Research Data Management: Data Files

Organising Files

It is very easy for research data to become disorganised due to improper management of files and documentation. Therefore it is essential that the correct file structures and names are allocated to save time, minimise the risk of loss, enable data to be reused and also allow for effective citation of the data when the data is eventually reused.

Creating file names
If there is already a conventional way of naming files within the institution, then continue to abide by this. However if there is no specific way of naming, then construct your own set of instructions on how files should be named to ensure the best management practice. This should be consistent with all files to avoid confusion and to increase organisation. These names can include names, project numbers, experiment numbers, version numbers, dates etc. Some tips include:

  • Avoiding special characters or spacing in file names
  • Using capital letters and underscores insetad of full stops, commas etc.
  • Use the ISO8601 date format YYYYMMDD

Version control
It needs to be clear what stage the research is at in the lifecycle; therefore it is important to maintain version control throughout the life of the research. Various files are created as the research goes on, for example if files are updated or amended, new versions are created so changes can be identified. Final versions of files can have the ‘Read-Only’ function applied to confirm no changes can be made. For more detailed information on this please see:
Persistent identifiers
A digital object identifier also known as a DOI is used to identify digital content in an online environment, much like an ISBN, a DOI is a unique ambiguous identifier to allow access and identification to certain content. For the benefits of persistent identifiers please see:

File Formats

Choosing file formats

It is important you consider various formats when dealing with data files due to the compatibility of certain files when they are read by different software applications.
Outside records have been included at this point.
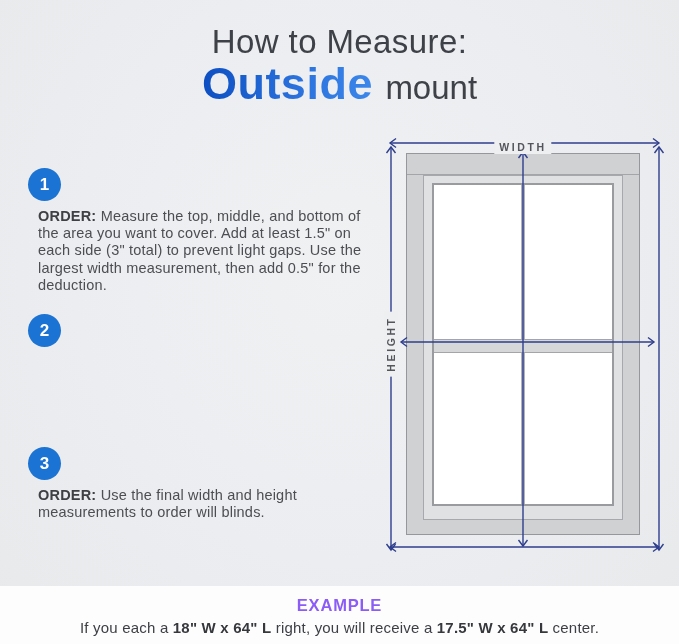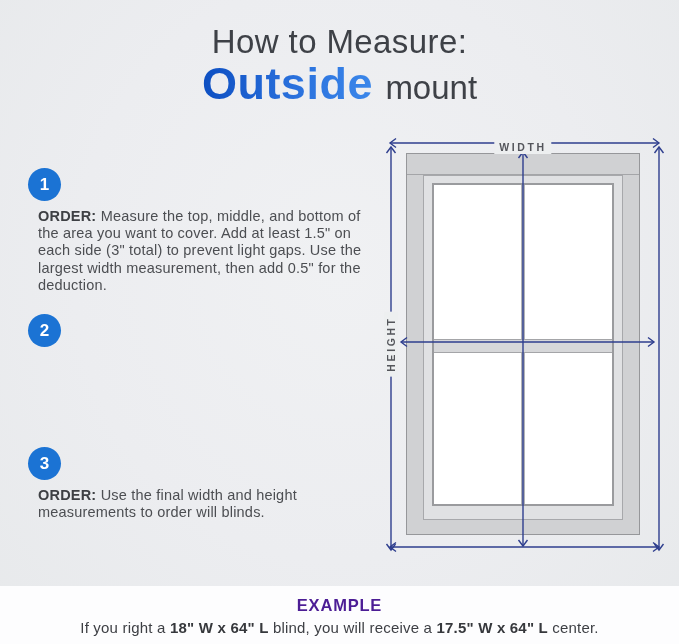--- a/index.html
+++ b/index.html
@@ -47,21 +47,21 @@
     font-size:10.5px;font-weight:600;letter-spacing:2.6px;
     padding:1px 5px;white-space:nowrap;
   }
   .width-label{left:139px;top:14px;transform:translate(-50%,-50%);}
   .height-label{left:7px;top:211px;transform:translate(-50%,-50%) rotate(-90deg);}
   
   .footer{
     position:absolute;left:0;bottom:0;width:100%;height:58px;background:#fdfdfe;
     text-align:center;box-sizing:border-box;padding-top:10px;
   }
-  .example-heading{font-size:16.5px;font-weight:700;color:#4c1d95;letter-spacing:0.8px;}
+  .example-heading{font-size:16.5px;font-weight:700;color:#8b5cf6;letter-spacing:0.8px;}
   .example-line{font-size:15px;color:#3d3f44;margin-top:4px;letter-spacing:0.2px;}
   .example-line b{color:#36383c;}
 </style>
 </head>
 <body>
 
 <div class="canvas">
 
   <div class="title">
     <div class="title-line1">How to Measure:</div>
@@ -142,16 +142,16 @@
       </g>
     </svg>
 
     <span class="dim-label width-label">WIDTH</span>
     <span class="dim-label height-label">HEIGHT</span>
 
   </div>
 
   <div class="footer">
     <div class="example-heading">EXAMPLE</div>
-    <div class="example-line"><span>If you right a </span><b>18" W x 64" L</b><span> blind, you will receive a </span><b>17.5" W x 64" L</b><span> center.</span></div>
+    <div class="example-line"><span>If you each a </span><b>18" W x 64" L</b><span> right, you will receive a </span><b>17.5" W x 64" L</b><span> center.</span></div>
   </div>
 
 </div>
 
 </body></html>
It is advised that you should use the features listed below to enable your research to be most accessible now and in the long term:

  • Common/popular usage by the relevant research community

  • Standard representation (ASCII, Unicode)

  • Unencrypted

  • Uncompressed

  • Open documented standard/publicly available technical specification

Selection checklist

  • Is there a risk that the file format will become obsolete in the short/medium term?

  • Is the format open?

  • Is the format specification publicly available?

  • Is the format suitable for extracting and discovering data or simply for viewing data?

  • Does the format compress the data? (Compression may cause damage)

  • Is the chosen format an accepted standard?

  • What formats will be easiest to share?

  • Are there any discipline-specific requirements?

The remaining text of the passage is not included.